People are interested in impulse primarily because of its relationship to momentum, as described by the impulse-momentum theorem. The theorem states that if an impulse is exerted on a system, the change in that system's momentum caused by the force is equal to the impulse: [math]\displaystyle{ \Delta \vec{p} = \vec{J} }[/math]. Often, the system consists of a single particle whose motion we want to predict. This works out dimensionally because the units for impulse are equivalent to the units for momentum. For example, the Newton*second is equivalent to the kilogram*meter/second because a Newton is defined as a kilogram*meter/second^2.
A Mathematical Model
The impulse-momentum theorem is a consequence of the momentum principle (see Newton's Second Law: the Momentum Principle). Below is its derivation:
[math]\displaystyle{ \vec{F}_{net} = \frac{d\vec{p}}{dt} }[/math]

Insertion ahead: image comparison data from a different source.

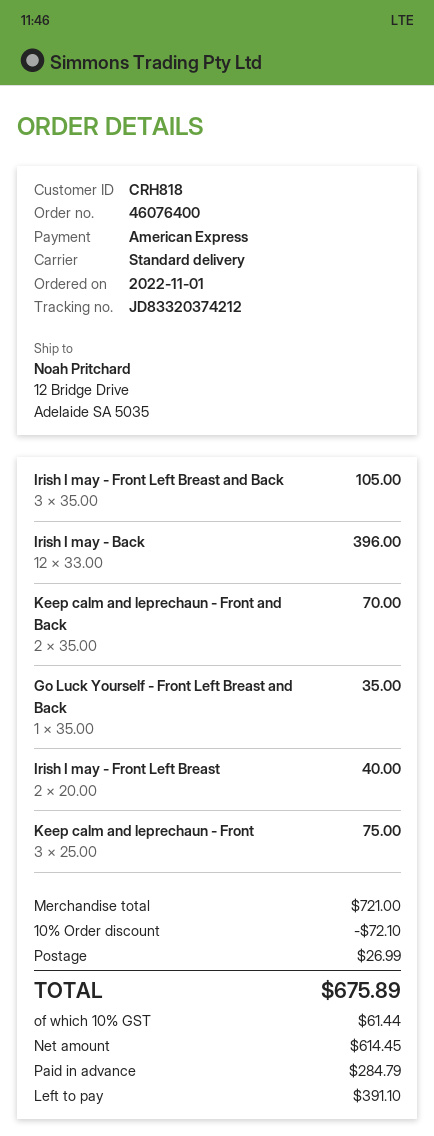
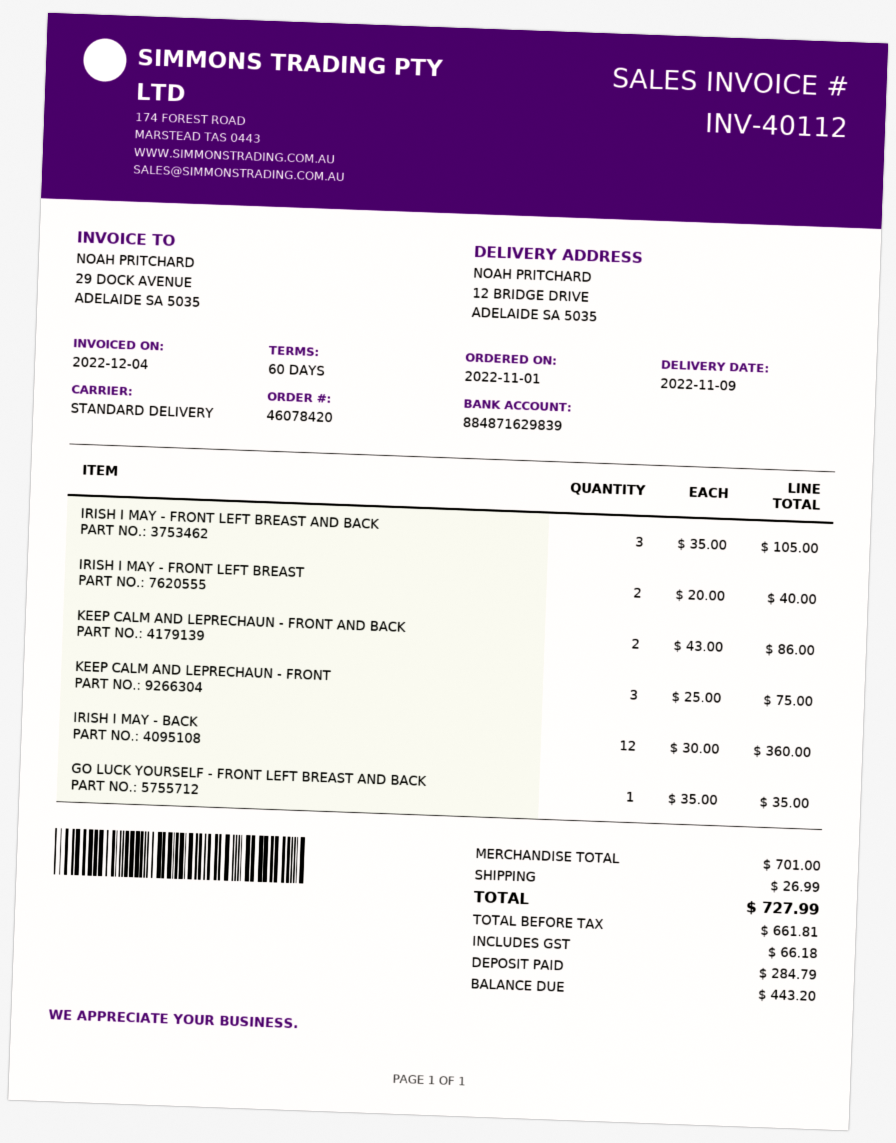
order number: 46076400 -> 46078420
Irish I may - Back: 12 x 33.00 = 396.00 -> 12 x 30.00 = 360.00
Keep calm and leprechaun - Front and Back: 2 x 35.00 = 70.00 -> 2 x 43.00 = 86.00
subtotal: 721.00 -> 701.00
discount: 10% = 72.10 -> none
net: 614.45 -> 661.81
tax: 61.44 -> 66.18
total: 675.89 -> 727.99
balance: 391.10 -> 443.20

can be arranged to [math]\displaystyle{ d\vec{p} = \vec{F}_{net}dt }[/math].
Integrating both sides yields [math]\displaystyle{ \int d\vec{p} = \int \vec{F}_{net}dt }[/math]
which simplifies to [math]\displaystyle{ \Delta \vec{p} = \int \vec{F}_{net}dt = \vec{J} }[/math].
In the above derivation, [math]\displaystyle{ \vec{F}_net }[/math] is the instantaneous force acting on the system.
According to calculus,
[math]\displaystyle{ \int \vec{F(t)}dt = \vec{F}_{avg} \Delta t }[/math], where [math]\displaystyle{ \vec{F}_{avg} }[/math] is the time average of the force over the time interval [math]\displaystyle{ \Delta t }[/math]. When the force is constant, the average force is equal to that constant force, so the impulse exerted by constant force [math]\displaystyle{ \vec{F} }[/math] is [math]\displaystyle{ \vec{F} \Delta t }[/math].
A Computational Model
Often in computational simulations of particles, a momentum variable is assigned to each particle. Such simulations usually occur in "time steps," or iterations of a loop representing a time interval. In each time step, the particles' momenta are updated according to the impulse-momentum theorem. Usually in this kind of simulation, the time steps are assumed to be small enough that the force does not significantly vary over the time step, allowing the force and time interval to be multiplied to yield the impulse. By adding this small impulse each time step, the sum approximates the time integral of force over the course of the simulation, like a Riemann sum.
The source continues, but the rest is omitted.